**EXERCISE REQUIREMENTS:** Examine the material below. Gather every line in which the string "legend" appears.

[RECORD SET — start]

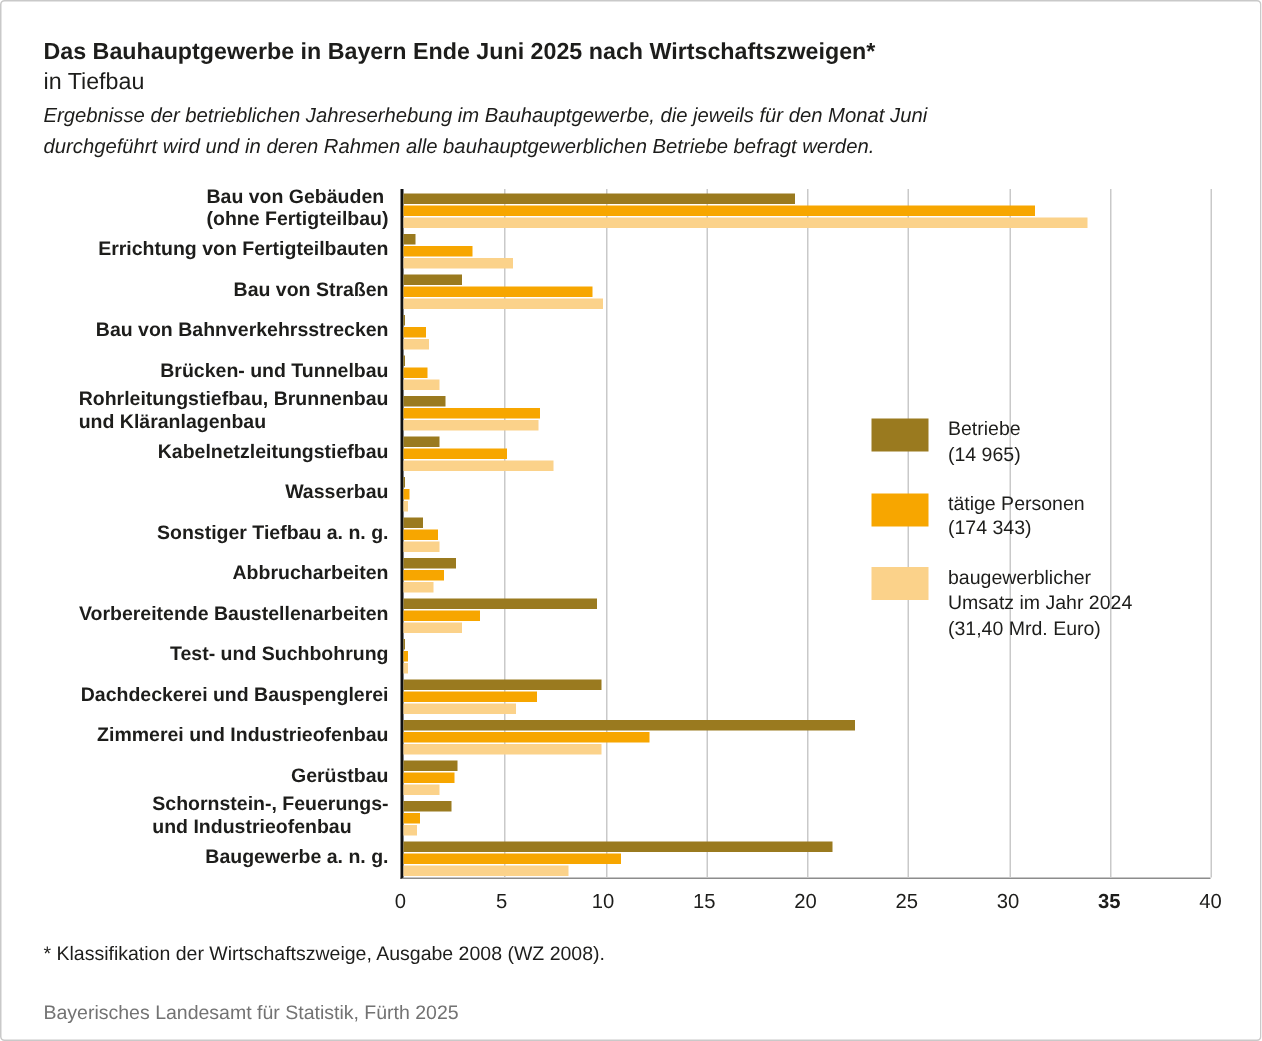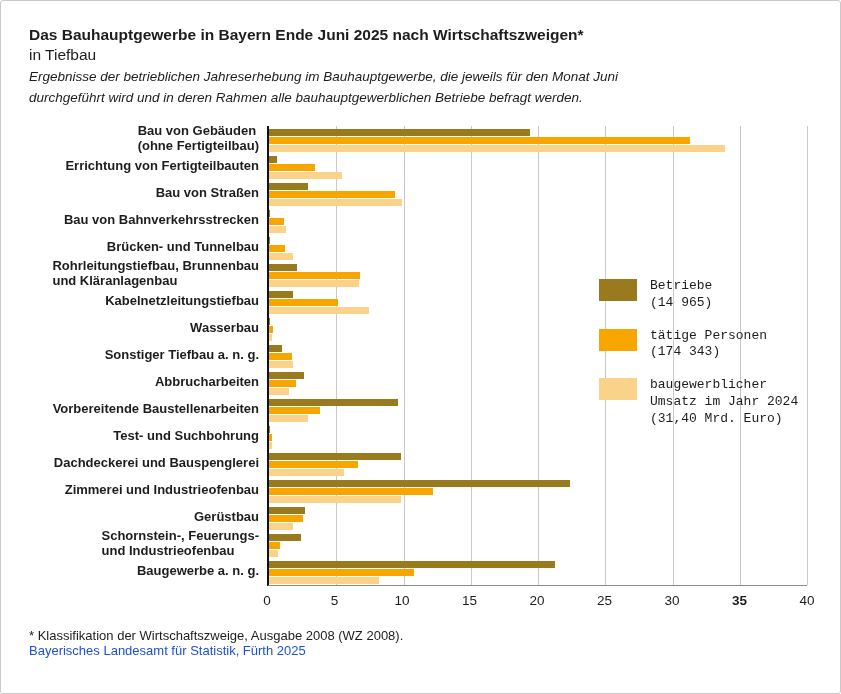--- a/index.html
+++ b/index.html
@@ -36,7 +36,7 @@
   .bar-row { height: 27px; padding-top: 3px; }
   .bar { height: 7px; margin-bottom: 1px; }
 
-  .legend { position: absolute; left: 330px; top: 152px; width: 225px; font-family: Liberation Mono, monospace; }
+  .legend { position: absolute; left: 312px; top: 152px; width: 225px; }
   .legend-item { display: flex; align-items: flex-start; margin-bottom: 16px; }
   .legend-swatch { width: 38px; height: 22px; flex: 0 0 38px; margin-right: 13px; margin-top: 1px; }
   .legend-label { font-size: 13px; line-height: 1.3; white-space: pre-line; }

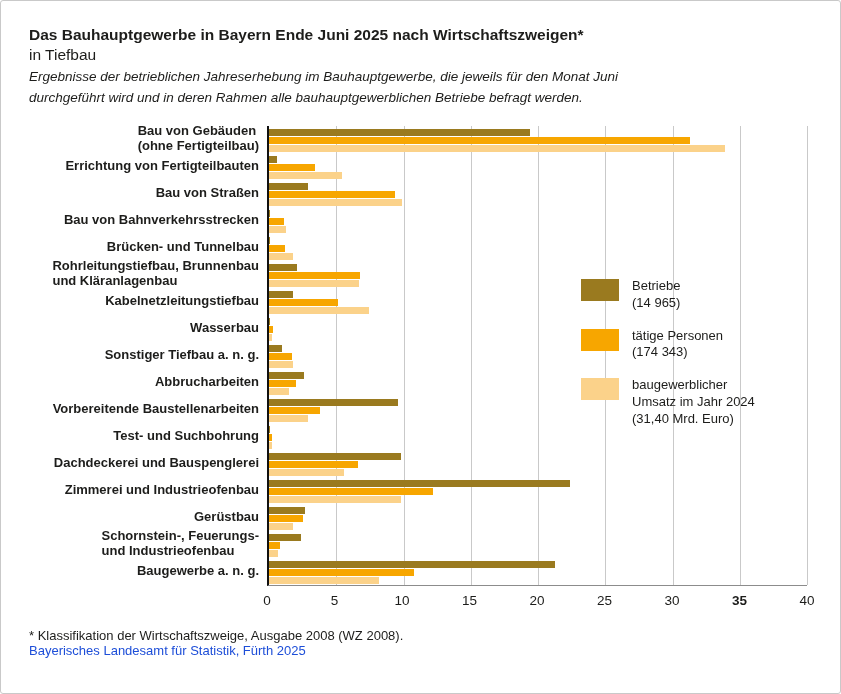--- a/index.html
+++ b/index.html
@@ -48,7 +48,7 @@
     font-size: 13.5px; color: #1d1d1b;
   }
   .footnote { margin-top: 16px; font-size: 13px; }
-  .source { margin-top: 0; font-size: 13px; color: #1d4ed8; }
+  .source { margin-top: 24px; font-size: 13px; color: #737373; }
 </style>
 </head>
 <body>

[RECORD SET — finish]
[RECORD SET — start]

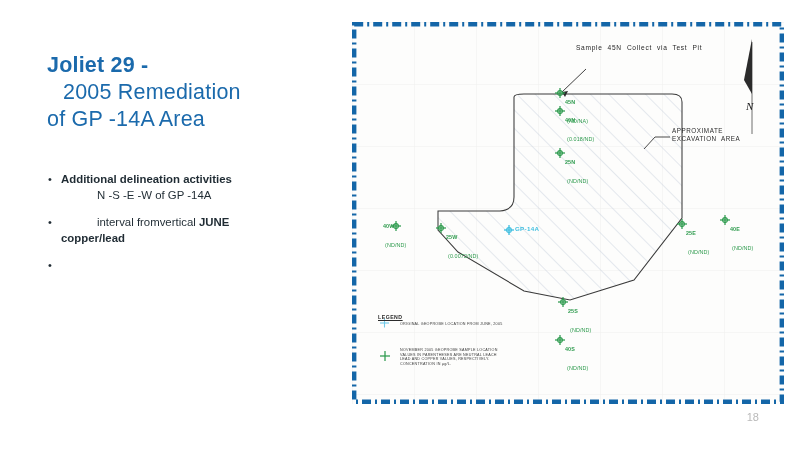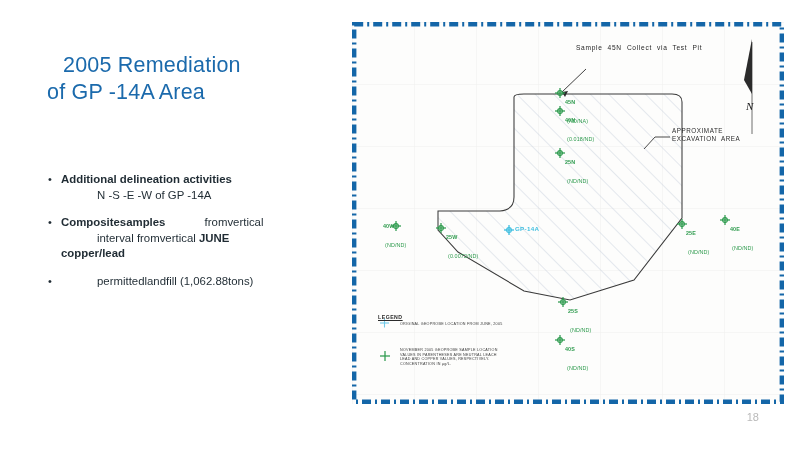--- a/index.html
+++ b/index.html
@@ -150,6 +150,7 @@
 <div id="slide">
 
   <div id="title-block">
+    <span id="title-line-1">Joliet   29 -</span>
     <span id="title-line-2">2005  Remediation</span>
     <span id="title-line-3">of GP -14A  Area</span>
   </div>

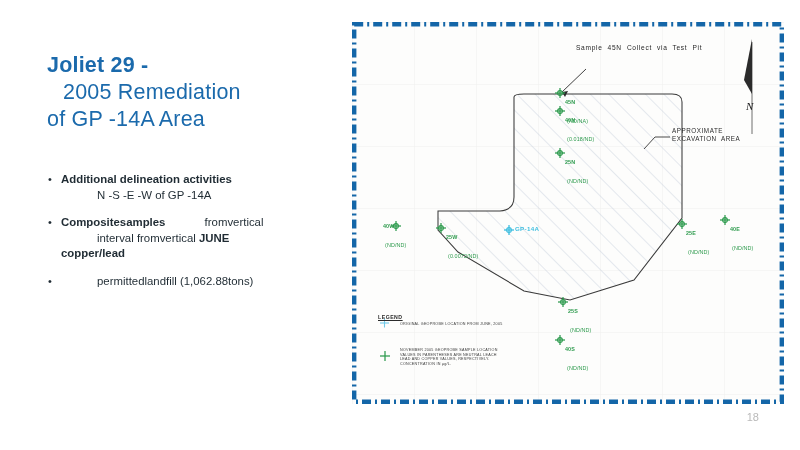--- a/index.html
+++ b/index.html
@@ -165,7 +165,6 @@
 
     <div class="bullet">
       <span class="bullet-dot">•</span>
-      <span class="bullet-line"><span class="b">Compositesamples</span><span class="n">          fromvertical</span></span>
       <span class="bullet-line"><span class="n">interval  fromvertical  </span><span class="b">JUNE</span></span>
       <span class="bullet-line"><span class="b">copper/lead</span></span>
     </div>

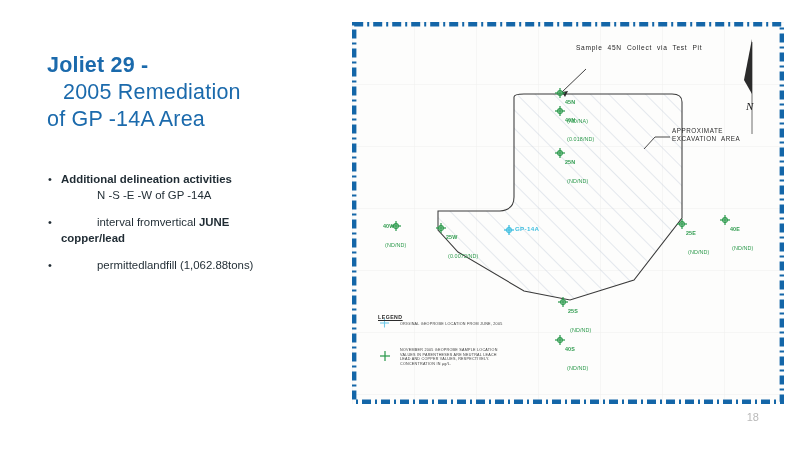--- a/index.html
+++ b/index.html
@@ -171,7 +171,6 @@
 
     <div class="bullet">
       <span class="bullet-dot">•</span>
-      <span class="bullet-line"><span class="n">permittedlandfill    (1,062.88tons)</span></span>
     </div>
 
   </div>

[RECORD SET — finish]
[RECORD SET — start]

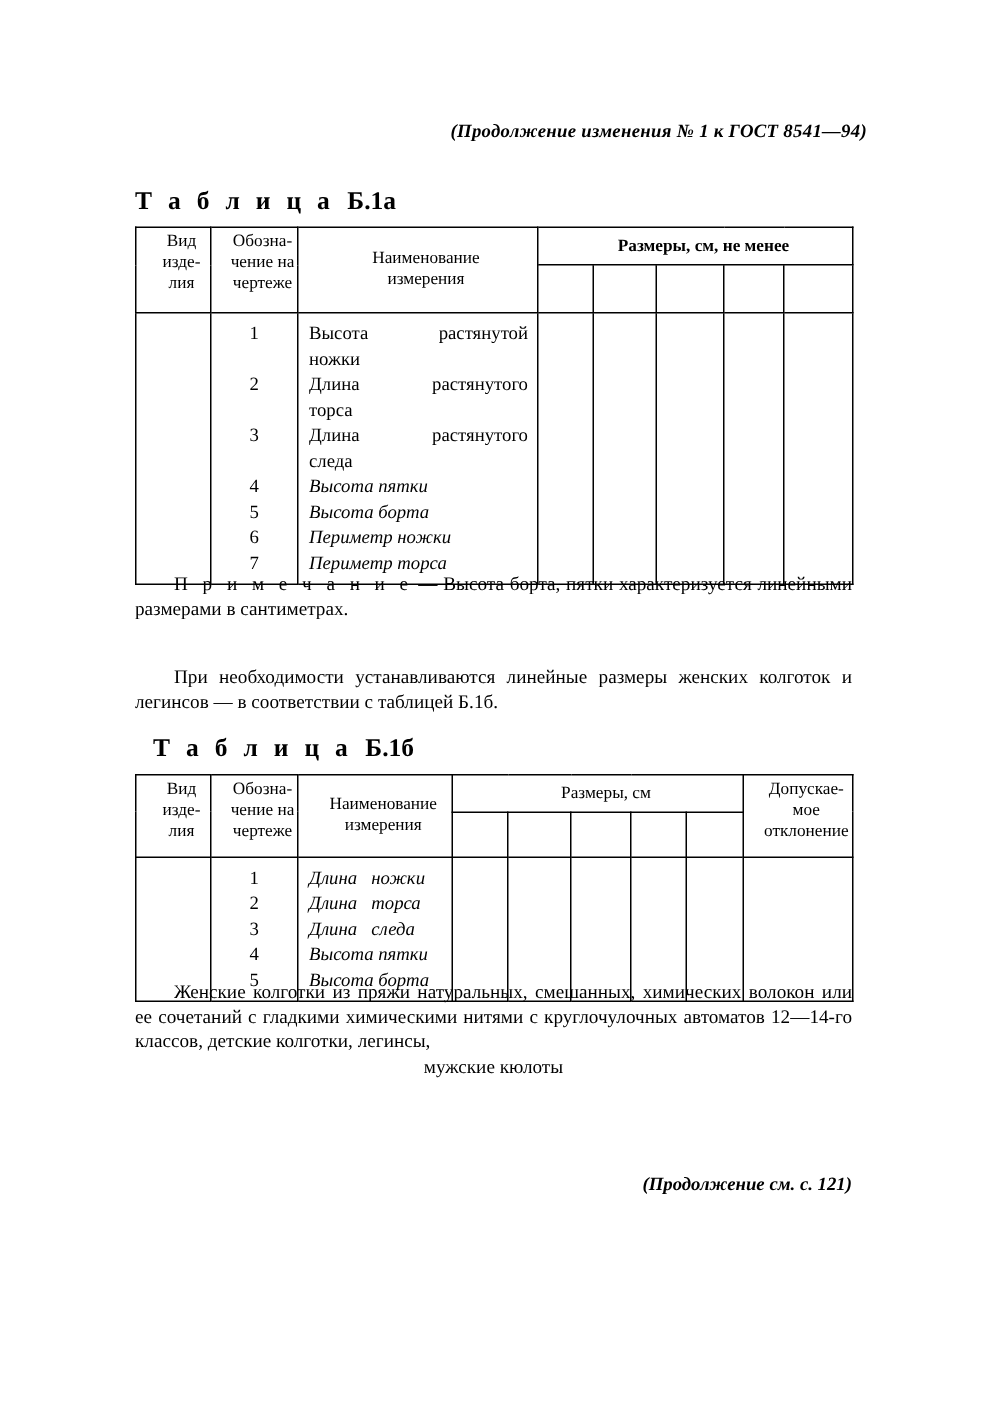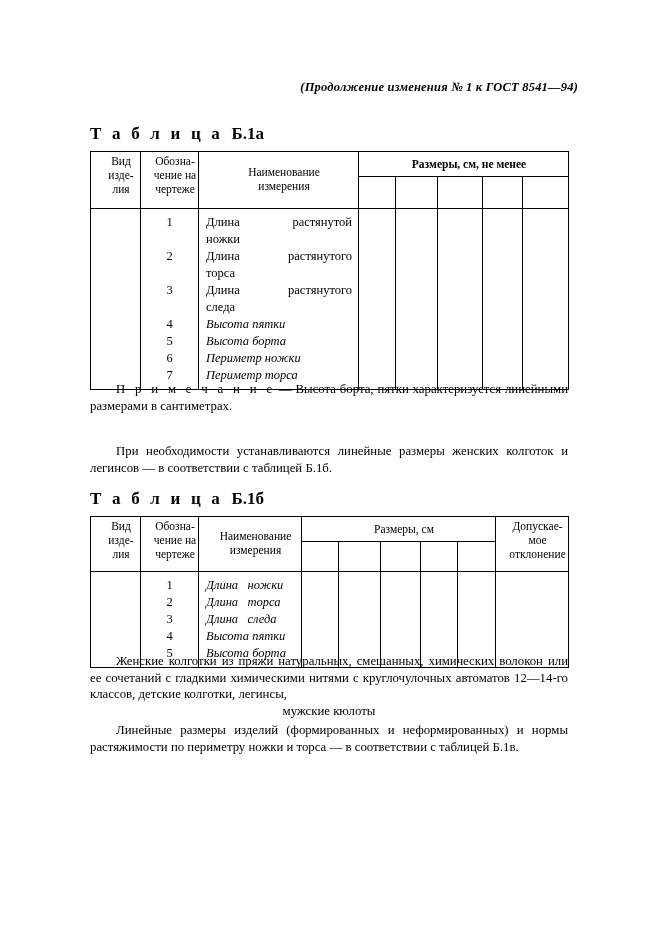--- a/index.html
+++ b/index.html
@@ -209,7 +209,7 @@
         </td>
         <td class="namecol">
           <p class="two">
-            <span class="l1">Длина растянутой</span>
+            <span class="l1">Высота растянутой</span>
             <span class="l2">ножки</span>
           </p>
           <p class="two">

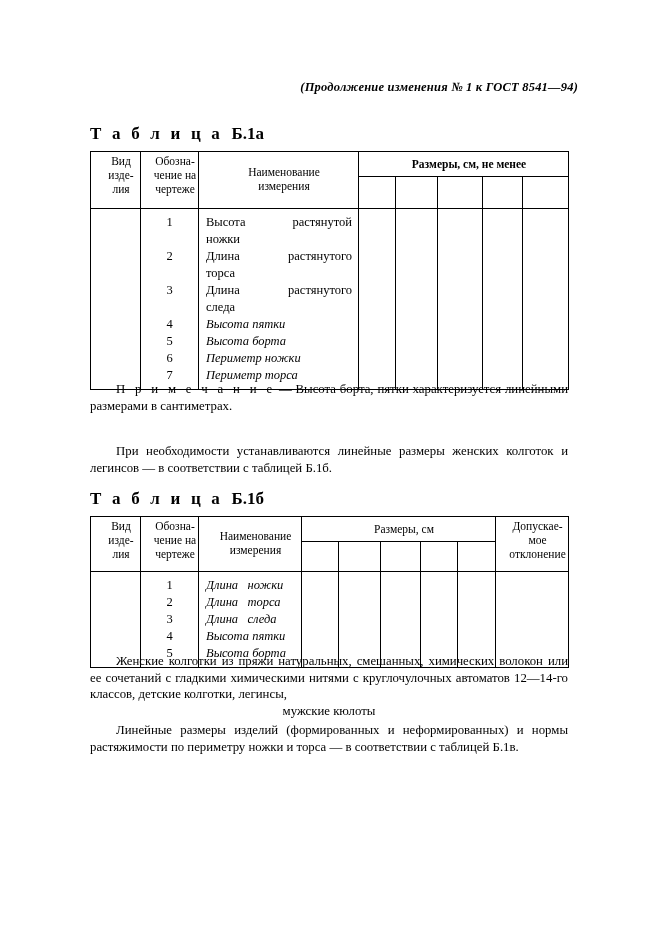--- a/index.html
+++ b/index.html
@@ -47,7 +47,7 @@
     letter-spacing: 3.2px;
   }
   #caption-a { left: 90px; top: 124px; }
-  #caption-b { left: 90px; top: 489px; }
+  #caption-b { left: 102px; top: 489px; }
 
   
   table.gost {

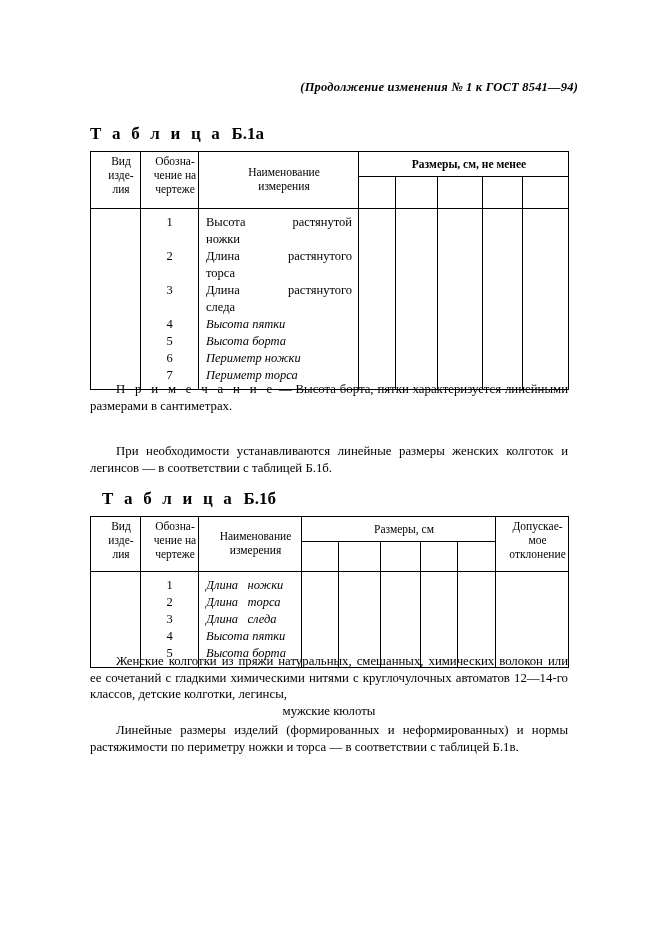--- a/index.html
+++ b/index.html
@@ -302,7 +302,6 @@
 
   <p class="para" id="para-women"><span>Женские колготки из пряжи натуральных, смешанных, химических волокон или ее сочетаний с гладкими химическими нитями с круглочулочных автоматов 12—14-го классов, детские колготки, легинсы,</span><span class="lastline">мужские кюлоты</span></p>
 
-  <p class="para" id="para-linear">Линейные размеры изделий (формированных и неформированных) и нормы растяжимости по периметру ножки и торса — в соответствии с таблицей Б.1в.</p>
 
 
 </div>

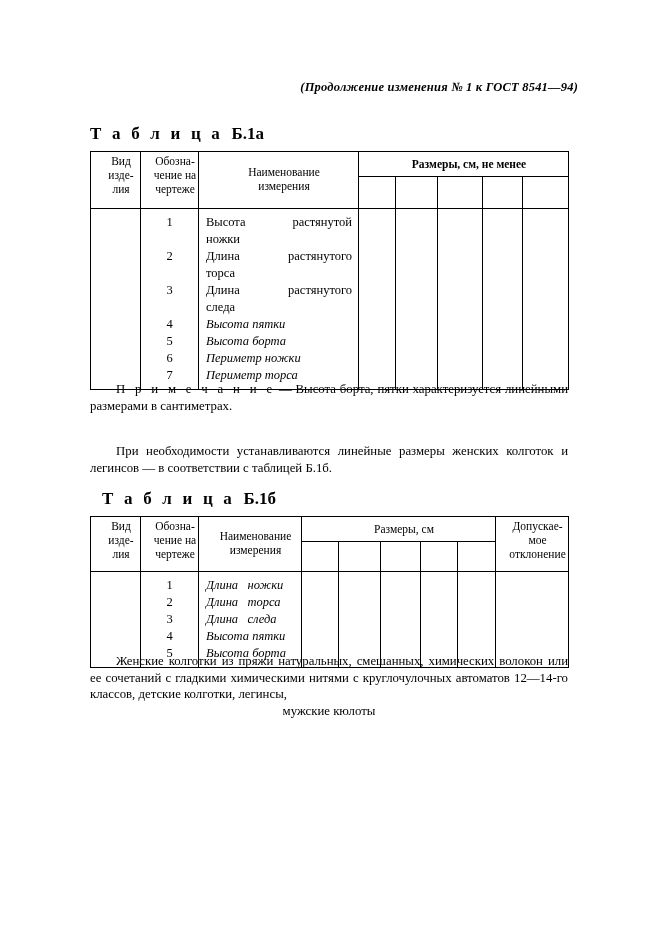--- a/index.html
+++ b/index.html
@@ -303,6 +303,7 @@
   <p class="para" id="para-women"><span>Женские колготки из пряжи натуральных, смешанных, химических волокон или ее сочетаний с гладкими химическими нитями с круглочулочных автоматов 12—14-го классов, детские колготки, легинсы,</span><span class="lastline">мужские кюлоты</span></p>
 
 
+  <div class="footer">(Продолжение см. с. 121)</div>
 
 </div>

[RECORD SET — finish]

**SOLUTION FOR THIS EXERCISE:**
-  .legend { position: absolute; left: 330px; top: 152px; width: 225px; font-family: Liberation Mono, monospace; }
+  .legend { position: absolute; left: 312px; top: 152px; width: 225px; }
   .legend-item { display: flex; align-items: flex-start; margin-bottom: 16px; }
   .legend-swatch { width: 38px; height: 22px; flex: 0 0 38px; margin-right: 13px; margin-top: 1px; }
   .legend-label { font-size: 13px; line-height: 1.3; white-space: pre-line; }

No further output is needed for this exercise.